CONTRARY to economic managers’ expectations that inflation will finally taper off in the fourth quarter, economists believe inflation may still peak in October.
This, as inflation in September soared to a new nine-year high at 6.7 percent, bringing year-to-date inflation at 5 percent.
This is already above the government’s inflation target at 2 to 4 percent for the year.
Economist Calixto V. Chikiamco, president of the Foundation for Economic Freedom (FEF), said inflation will still go up in October on the back of rising oil prices.
“Inflation may yet peak in October because of higher oil prices but should moderate in November and December because of massive rice importation,” Chikiamco told the BusinessMirror in a message. “In fact, we saw inflation in NCR [National Capital Region] moderating already.”
Inflation in NCR slowed down to 6.3 percent in September, from 7 percent in August.
Asked if he thinks inflation in October will more likely breach 7 percent, Chikiamco said: “At this time, no. But again depending on [the] situation in Middle East.”
Moreover, he noted that it is more likely that inflation will not slow down, considering Iran sanctions will bite in November and jeepney operators are asking for higher fares.
If the wave of US sanctions targeting Iran’s oil and gas industry cuts Iranian oil supply completely, oil prices are seen to reach above $100 per barrel, according to an
Iran is the third-largest oil producer among the members of the Organization of the Petroleum Exporting Countries.
De La Salle University Economics Prof. Maria Ella C. Oplas also thinks that inflation in the fourth quarter, or from October to December, will likely be faster than the 6.7 percent posted in September.
“I don’t think inflation will go down on the fourth quarter. Historically, inflation for the fourth quarter really goes up because of spending related to the Christmas season. Therefore, I wouldn’t be surprised if it continues to increase,” Oplas said. However, she also agreed with Chikiamco that it will likely not breach 7 percent because people will hold on to their money instead of spending.
“When people stop spending…inflation slows down,” she said in a message to the BusinessMirror. Last week analysts also said the executive issuances released by Malacañang on removing nontariff barriers and streamlining administrative procedures on importation can help moderate inflation, but they also believe the government must exert more effort in improving agriculture in order to fully address the problem, especially for the medium to long term.
Chikiamco also argued that inflation, anemic agricultural growth and higher interest rates will again spoil the country’s growth for the third quarter.
“[I] agree with [Budget Secretary] Ben [Diokno’s] assessment of GDP growth.
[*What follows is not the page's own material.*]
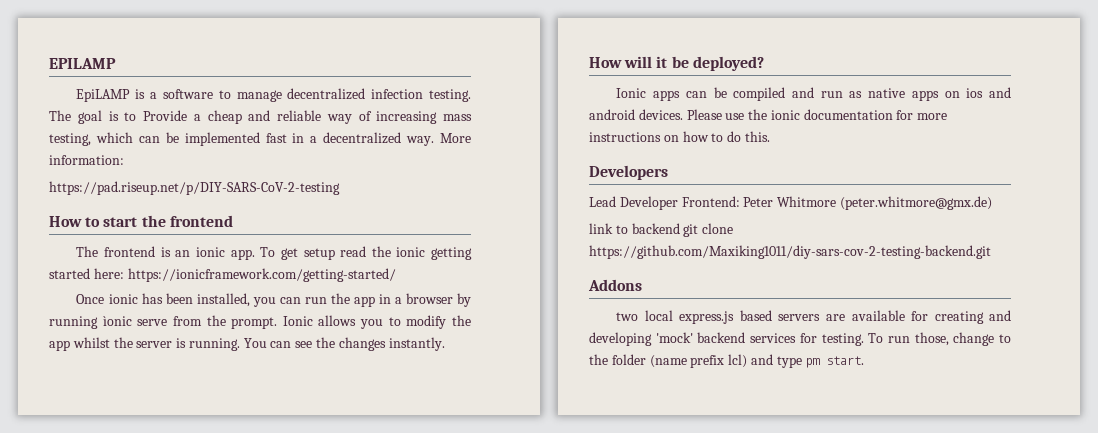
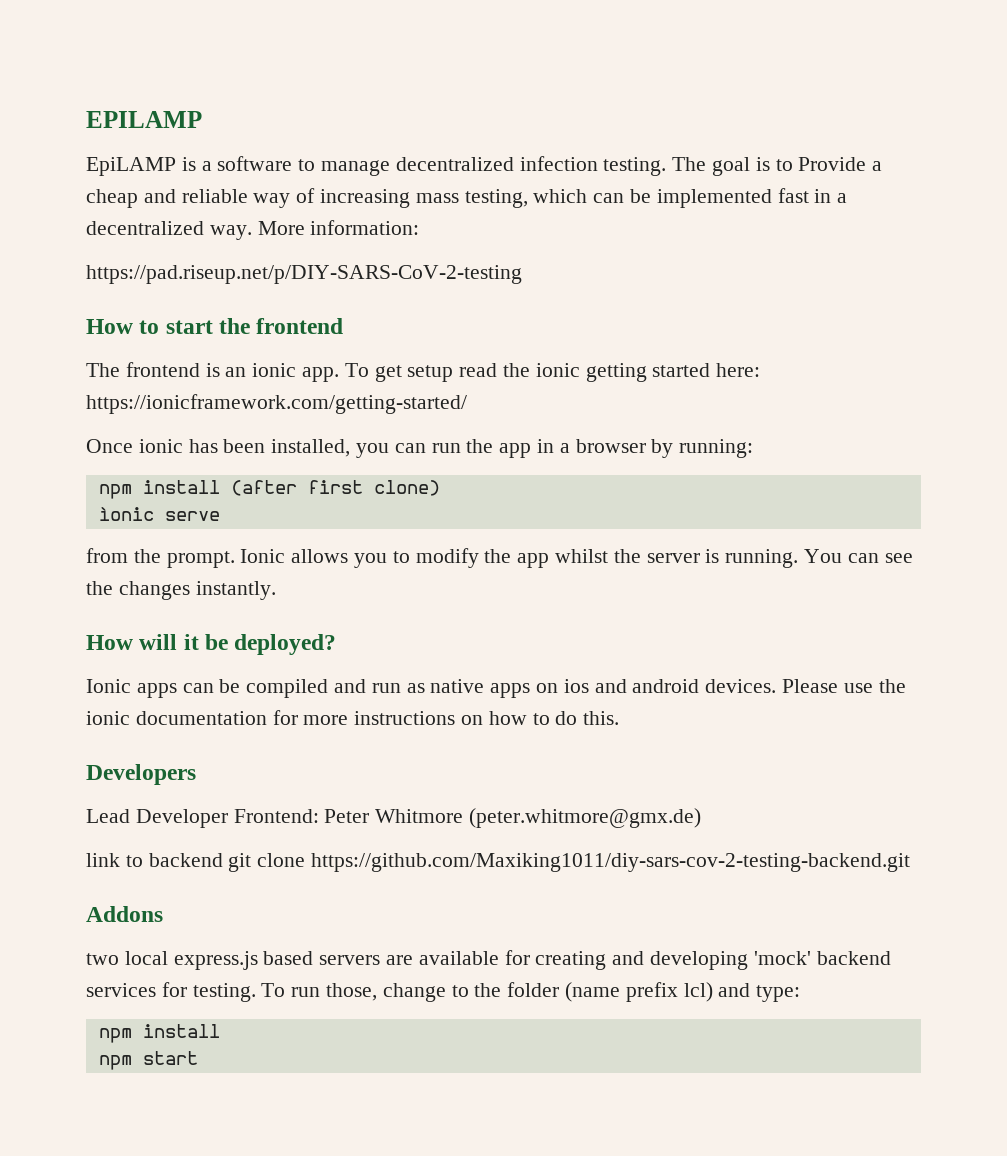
[49,316,98,329] running -> [679,439,754,458] [98,480,440,499] running: // npm install (after first clone) //
(168, 322) none -> (220, 516) //
[776,356,865,368] type pm start. -> [756,985,801,1002] [98,1024,220,1043] [98,1051,198,1070] type: // npm install // npm start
Our agriculture remains our weak spot,” he said.
Earlier, Diokno said the country’s GDP will likely grow by only at least 6 percent, as agriculture remains to be the weakest link of the economy.
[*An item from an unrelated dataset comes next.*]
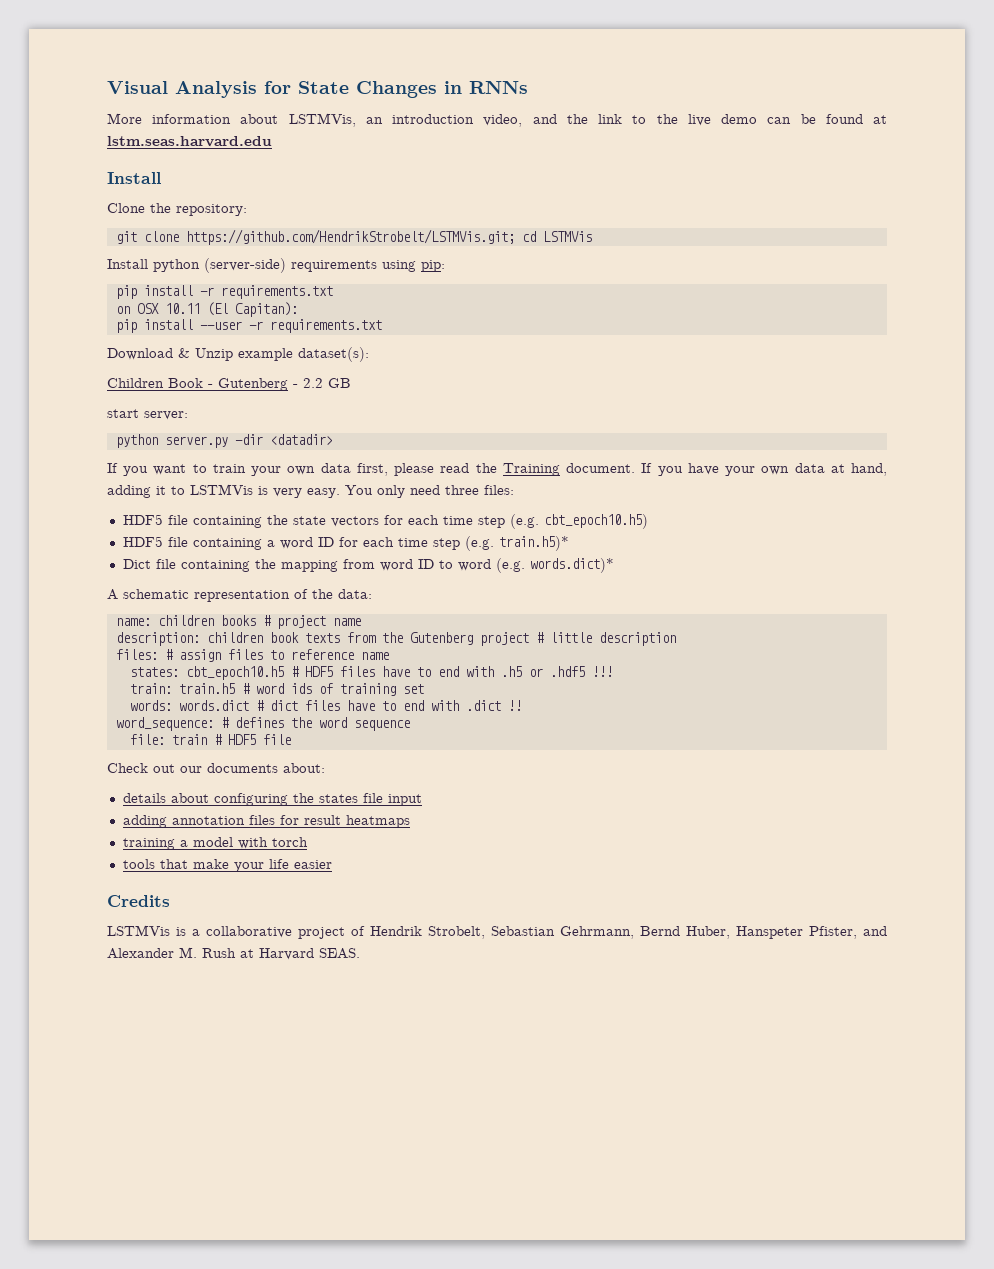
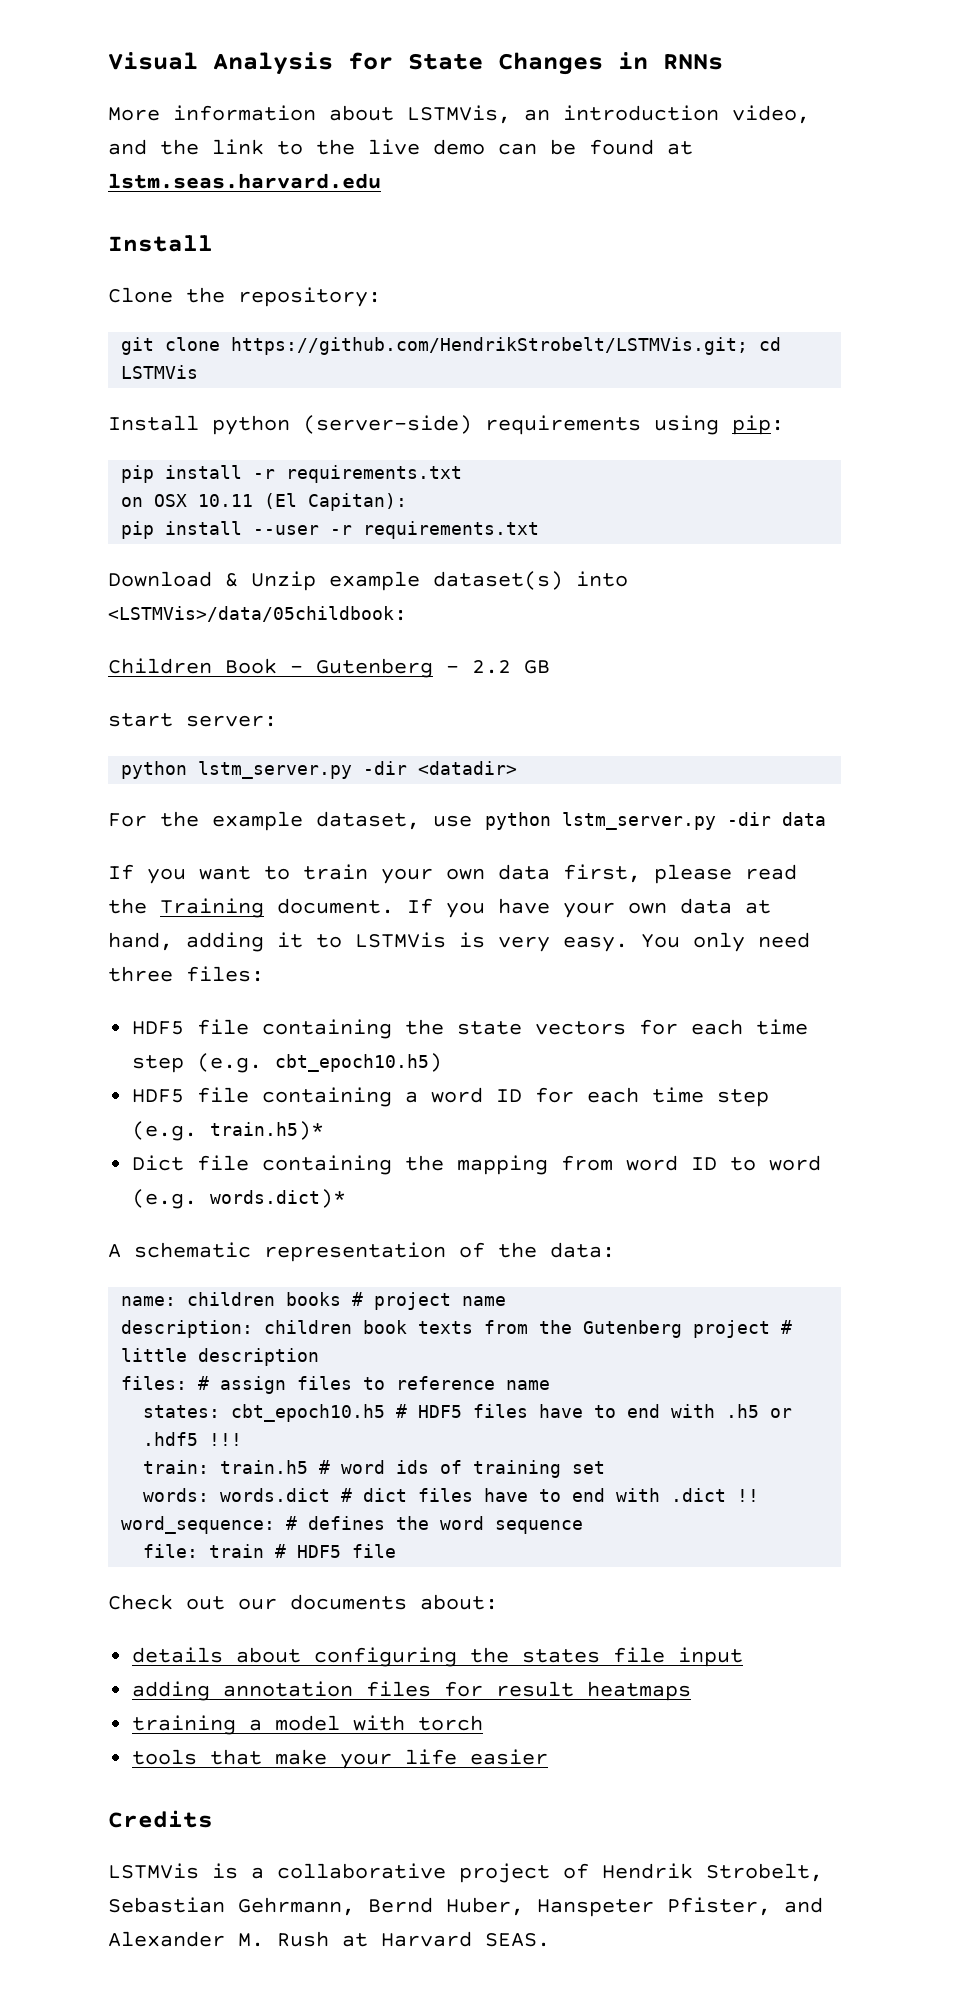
[298,347,369,362] dataset(s): -> [433,571,628,590] [108,606,407,622] dataset(s) into <LSTMVis>/data/05childbook:
[164,436,228,448] server.py -> [198,761,353,779] lstm_server.py
(333, 439) none -> [108,811,826,831] // For the example dataset, use python lstm_server.py -dir data

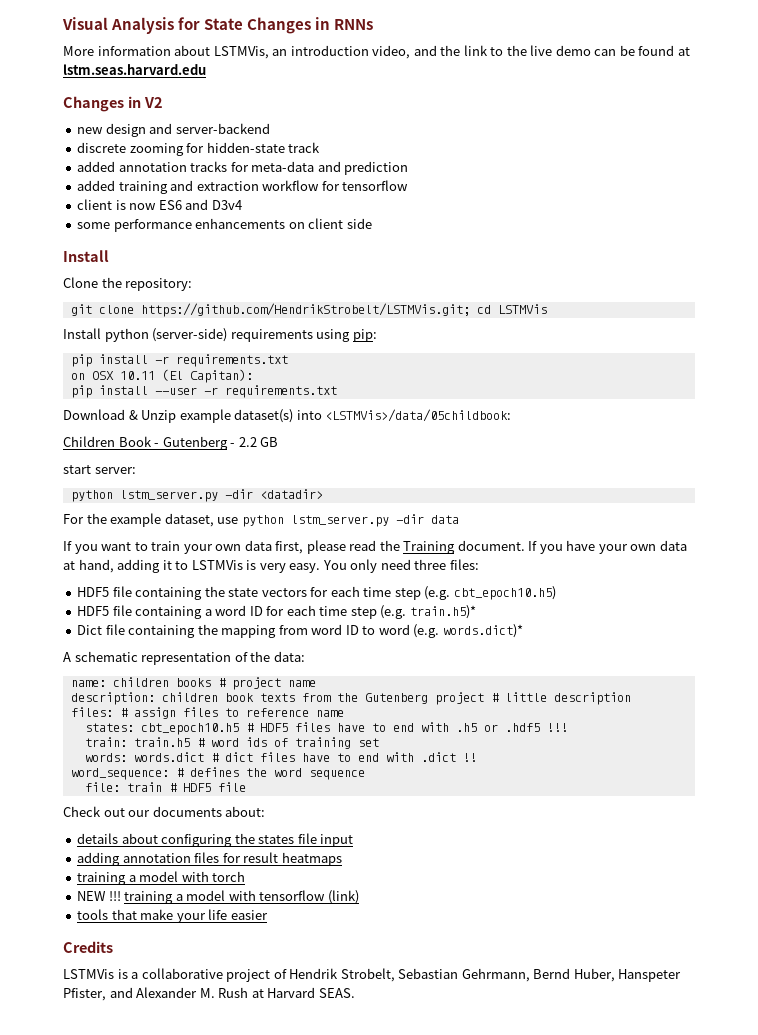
(381, 181) none -> [63,96,163,112] [77,123,270,137] [77,142,321,156] [77,161,409,175] [77,180,409,194] [77,199,242,210] [77,218,372,232] // Changes in V2 // new design and server-backend // discrete zooming for hidden-state track // added annotation tracks for meta-data and prediction // added training and extraction workflow for tensorflow // client is now ES6 and D3v4 // some performance enhancements on client side
(484, 1723) none -> [77,890,359,904] // NEW !!! training a model with tensorflow (link)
For Jose Enrique A. Africa, IBON Foundation executive director, it is already “virtually impossible” for the government to achieve the 7.7-percent GDP growth in the second semester in order to meet its 7 to 8 percent growth target for the year.
“Inflation is accelerating, the peso is falling, oil is getting more expensive, interest rates are rising, remittances are slowing, and net exports are faltering,” Africa said. “Political instability is also growing with paranoid anti-government conspiracies and concerns about the real state of the President’s health. It is difficult to see even the acclaimed infrastructure offensive overcoming these.”
With these headwinds, Africa said it would be a “surprise if inflation moderates much in the fourth quarter.”
Nonetheless, IBON reiterated its call for the government to suspend the Tax Reform for Acceleration and Inclusion (TRAIN) law, which is blamed for the rising consumer prices.
IBON also suggested that the government implement price ceilings on basic necessities and prime commodities.
“Doing these would have sent a strong signal of the administration’s sincerity in addressing rising prices and would bring immediate relief for tens of millions of Filipinos,” the group said in a statement.
Meanwhile, resigned chief of the National Anti-Poverty Commission (NAPC) Liza Maza also agreed with Africa on the repeal of the “regressive” TRAIN law, as this landed more Filipino families in greater poverty due to the rise in food prices.
Maza said that a recent simulation by NAPC revealed that a 5-percentage-point rise in food inflation rate would already give rise to at least 330,000 new poor households.
Data from the Philippine Statistics Authority showed that food inflation in September was posted at 9.7 percent, a 6.1-percentage-point increase from the same month of last year at 3.6 percent.
“The spike in food prices and the implementation of the TRAIN law are by no means coincidental,” she said, adding that she found it “disturbing that the government’s economic managers continue to downplay, if not entirely dismiss, the impact of TRAIN on ballooning inflation….”
She then urged the government to come up with a truly progressive tax system that is based on the individual’s capacity to pay.
“We can no longer deny the ongoing crisis—and the government must take immediate and concrete steps to address this,” she added. “The TRAIN law will continue to hurt the poor even more in the coming days, unless we finally make it stop.”